Da giugno lo USPS è guidato da un controverso finanziatore del partito repubblicano e fedelissimo di Trump, il Postmaster General Louis DeJoy, che ha fatto scattare tagli dei costi e frenate nel lavoro, rallentando la gestione dei crescenti volumi di voti nelle mani dei postini

Secondo Il Sole 24 ore, DeJoy è finito in tribunale per la nuova debacle. Martedì un giudice federale aveva ordinato a ispettori postali di perquisire 12 centri che servono 15 Stati a caccia dell'esercito di schede perdute. DeJoy ha ignorato l'ordine con la protezione del Dipartimento della Giustizia.
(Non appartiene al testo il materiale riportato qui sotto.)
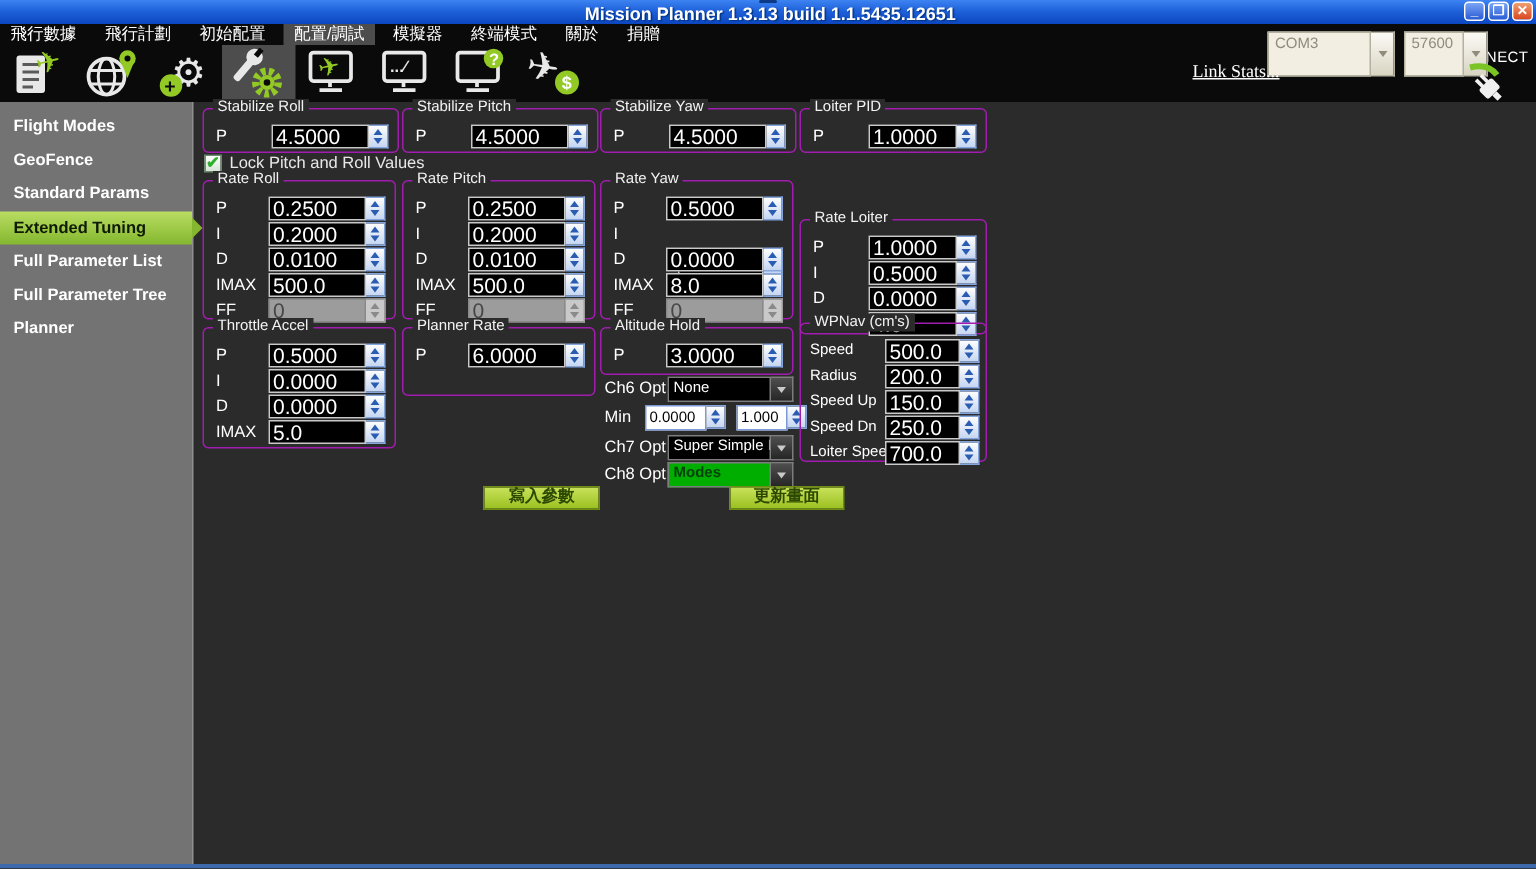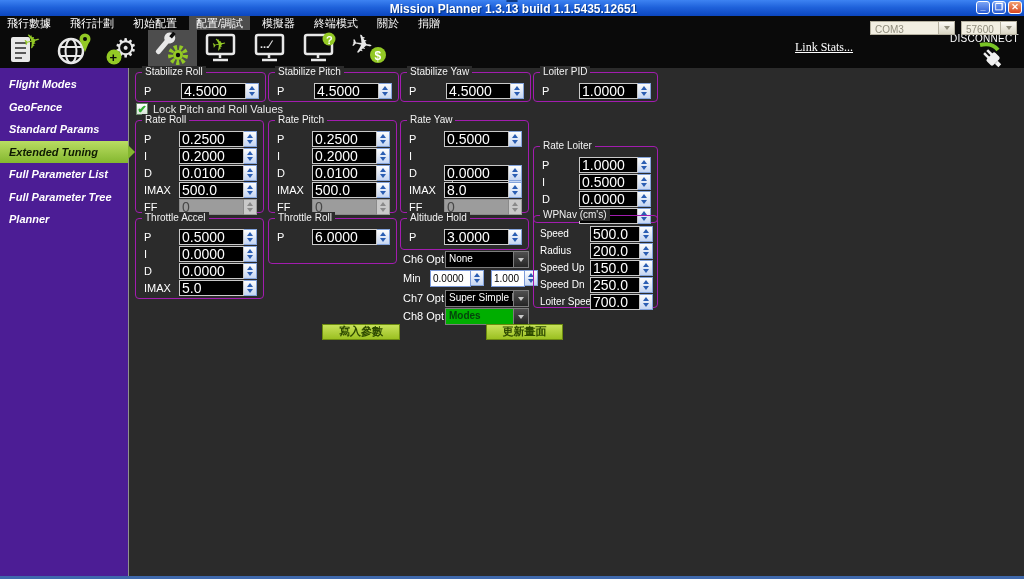"COM3" .xpcombo { height: 14px -> 30px; margin-left: 25px -> none }
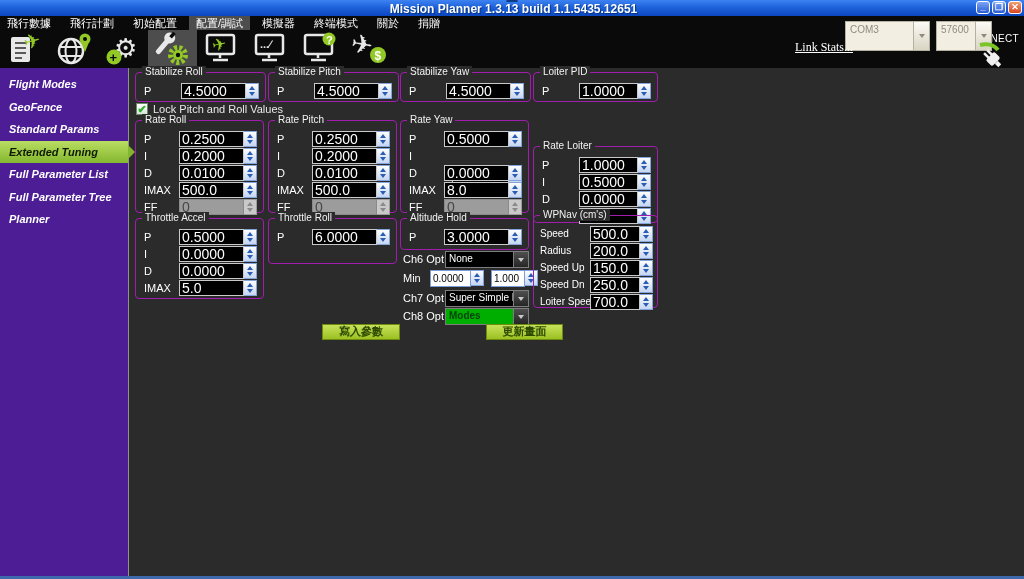"Flight Modes" #sidebar { background: #4c1d95 -> #737373; font-style: italic -> none }
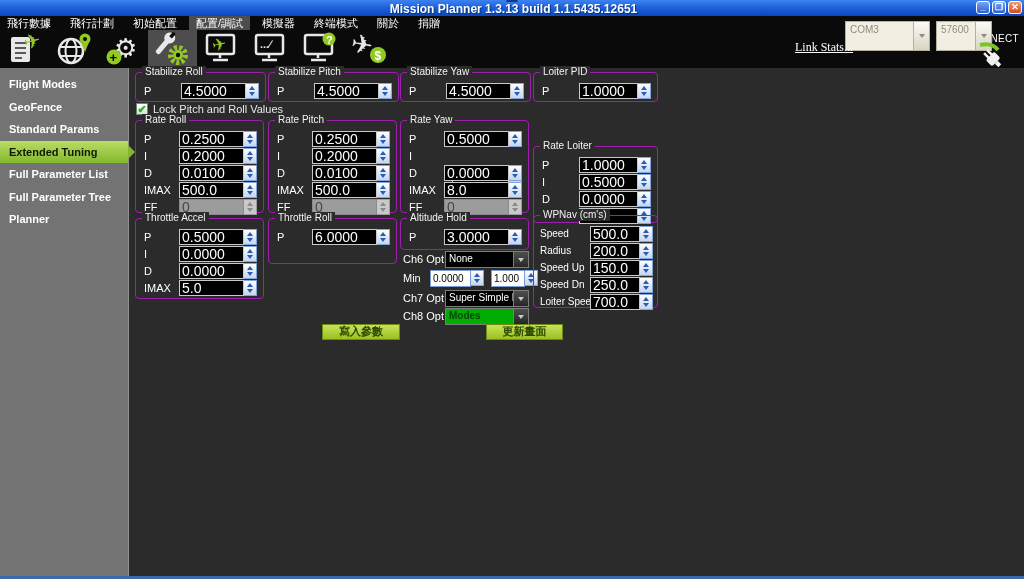"Throttle Roll" span.legend { text: Throttle Roll -> Planner Rate }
Il magistrato, Emmett Sullivan, ha risposto definendo «scioccante» il comportamento e affermando che «qualcuno dovrà pagare» per quanto avvenuto.

Lo scandalo ha scosso le Poste americane, controllate dal governo federale e sotto assedio perché le loro carenze potrebbero avere un impatto squilibrato sull’esito delle urne, dato che il voto “remoto” ha favorito il candidato democratico Joe Biden su Donald Trump

Di fronte ai giornalisti radunati alla Casa Bianca, il tycoon ha poi accusato la stampa di aver diffuso "falsi sondaggi necessari per tenere a casa" gli elettori repubblicani e "creare l'illusione di una situazione favorevole per Biden". Trump, in questo senso, ha espressamente nominato le previsioni fatte alla vigilia dell'election day da Quinnipiac e Washington Post.

"Non c'è stata nessuna onda blu, semmai c'è stata un'onda rossa", ha detto ancora il presidente, con chiaro riferimento al fatto che il suo avversario Joe Biden non sia riuscito a sfondare in molti stati, come si pensava guardando ai sondaggi pre-elettorali.

Il tycoon ha lanciato pesanti accuse anche contro le amministrazioni di Philadelphia, in Pennsylvania, e Detroit, nel Michigan, asserendo che i voti di queste due importanti città "non possono contare per la costruzione del risultato elettorale".

Da parte sua, il candidato democratico alla presidenza americana  Joe Biden ha mostrato ancora una volta fiducia circa le proprie possibilità di vittoria al termine del conteggio dei voti nei quattro stati che non hanno ancora annunciato l'esito elettorale:

"Non ho alcun dubbio che vincerò queste elezioni", sono state le parole del vice di Barack Obama, che ha poi cercato di predicare calma tra i suoi affermando che il risultato definitivo delle elezioni sarà reso noto "molto presto".

Le elezioni presidenziali si sono svolte negli Stati Uniti martedì 3 novembre. I risultati delle votazioni di diversi Stati quali Pennsylvania, Georgia, Nevada e North Carolina non sono ancora noti.

Secondo i calcoli dei principali canali televisivi americani, il candidato democratico Joe Biden è in testa, per la vittoria finale ha bisogno di ottenere almeno 6 grandi elettori. In questo senso, potrebbe risultare decisivo lo stato del Nevada, che da solo basterebbe a consegnare le chiavi della casa Bianca all'ex vice di Barack Obama.